DISTRIBUTED_BY= Data Set Option

Uses one or multiple columns to distribute table rows across database segments.
Valid in: DATA and PROC steps (when accessing DBMS data using SAS/ACCESS software)
Default: RANDOMLY DISTRIBUTED
Data source: Greenplum

Syntax

DISTRIBUTED_BY='column-1 <…,column-n>' | DISTRIBUTED RANDOMLY

Syntax Description

column-name
specifies a DBMS column name.
DISTRIBUTED RANDOMLY
determines the column or set of columns that the Greenplum database uses to distribute table rows across database segments. This is known as round-robin distribution.

Details

For uniform distribution—namely, so that table records are stored evenly across segments (machines) that are part of the database configuration—the distribution key should be as unique as possible.

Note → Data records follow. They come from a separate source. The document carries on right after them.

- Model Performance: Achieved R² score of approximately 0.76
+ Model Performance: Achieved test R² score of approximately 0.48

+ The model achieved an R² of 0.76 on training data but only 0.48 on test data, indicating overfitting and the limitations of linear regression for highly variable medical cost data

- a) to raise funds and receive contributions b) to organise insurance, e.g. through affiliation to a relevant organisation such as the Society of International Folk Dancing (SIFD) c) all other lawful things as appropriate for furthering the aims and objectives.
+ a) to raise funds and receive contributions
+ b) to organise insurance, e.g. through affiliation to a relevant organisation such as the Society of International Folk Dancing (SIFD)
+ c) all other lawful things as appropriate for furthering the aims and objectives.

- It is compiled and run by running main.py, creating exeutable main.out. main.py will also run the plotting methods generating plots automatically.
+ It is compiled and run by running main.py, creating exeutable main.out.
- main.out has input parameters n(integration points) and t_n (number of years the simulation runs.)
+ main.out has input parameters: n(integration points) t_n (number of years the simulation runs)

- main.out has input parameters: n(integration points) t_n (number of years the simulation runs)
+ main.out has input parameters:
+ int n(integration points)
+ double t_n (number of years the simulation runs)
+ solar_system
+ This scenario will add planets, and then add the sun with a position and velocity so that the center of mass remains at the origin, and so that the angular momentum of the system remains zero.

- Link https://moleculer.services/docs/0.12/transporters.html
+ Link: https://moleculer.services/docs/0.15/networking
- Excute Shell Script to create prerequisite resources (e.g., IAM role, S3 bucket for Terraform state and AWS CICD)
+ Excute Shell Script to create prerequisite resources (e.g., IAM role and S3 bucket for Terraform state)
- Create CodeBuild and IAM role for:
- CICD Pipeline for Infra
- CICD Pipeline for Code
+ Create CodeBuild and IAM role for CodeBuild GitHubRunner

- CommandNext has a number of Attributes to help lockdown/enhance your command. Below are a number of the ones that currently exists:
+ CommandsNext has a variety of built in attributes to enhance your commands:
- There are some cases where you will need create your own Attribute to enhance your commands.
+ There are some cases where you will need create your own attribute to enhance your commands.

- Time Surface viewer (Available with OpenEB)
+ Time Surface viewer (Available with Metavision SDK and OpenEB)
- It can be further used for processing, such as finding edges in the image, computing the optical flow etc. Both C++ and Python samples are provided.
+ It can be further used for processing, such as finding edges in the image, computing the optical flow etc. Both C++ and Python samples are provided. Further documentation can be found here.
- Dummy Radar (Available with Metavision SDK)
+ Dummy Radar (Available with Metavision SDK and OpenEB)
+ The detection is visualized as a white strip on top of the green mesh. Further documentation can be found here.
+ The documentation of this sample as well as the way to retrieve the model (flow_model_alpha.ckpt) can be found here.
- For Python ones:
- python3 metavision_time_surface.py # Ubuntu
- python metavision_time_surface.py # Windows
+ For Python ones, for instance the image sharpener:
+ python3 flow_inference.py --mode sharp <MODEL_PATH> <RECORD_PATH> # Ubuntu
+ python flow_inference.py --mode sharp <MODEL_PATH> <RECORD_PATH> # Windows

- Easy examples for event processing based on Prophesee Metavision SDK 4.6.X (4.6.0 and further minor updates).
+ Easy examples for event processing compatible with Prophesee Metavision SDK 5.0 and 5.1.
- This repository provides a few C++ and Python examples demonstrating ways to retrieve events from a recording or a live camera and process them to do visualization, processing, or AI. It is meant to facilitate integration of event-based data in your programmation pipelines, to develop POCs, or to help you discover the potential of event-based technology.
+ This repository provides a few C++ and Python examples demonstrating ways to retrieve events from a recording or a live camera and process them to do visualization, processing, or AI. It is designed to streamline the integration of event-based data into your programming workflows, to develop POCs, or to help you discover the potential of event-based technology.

Example: Create a Table By Specifying a Distribution Key

libname x sasiogpl user=myuser password=mypwd dsn=Greenplum;
data x.sales (dbtype=(id=int qty=int amt=int) distributed_by='distributed by (id)');
          id = 1;
          qty = 100;
          sales_date = '27Aug2009'd;
          amt = 20000;
run;
It creates the SALES table.
CREATE TABLE SALES
(id int,
 qty int,
 sales_date double precision,
 amt int
) distributed by (id)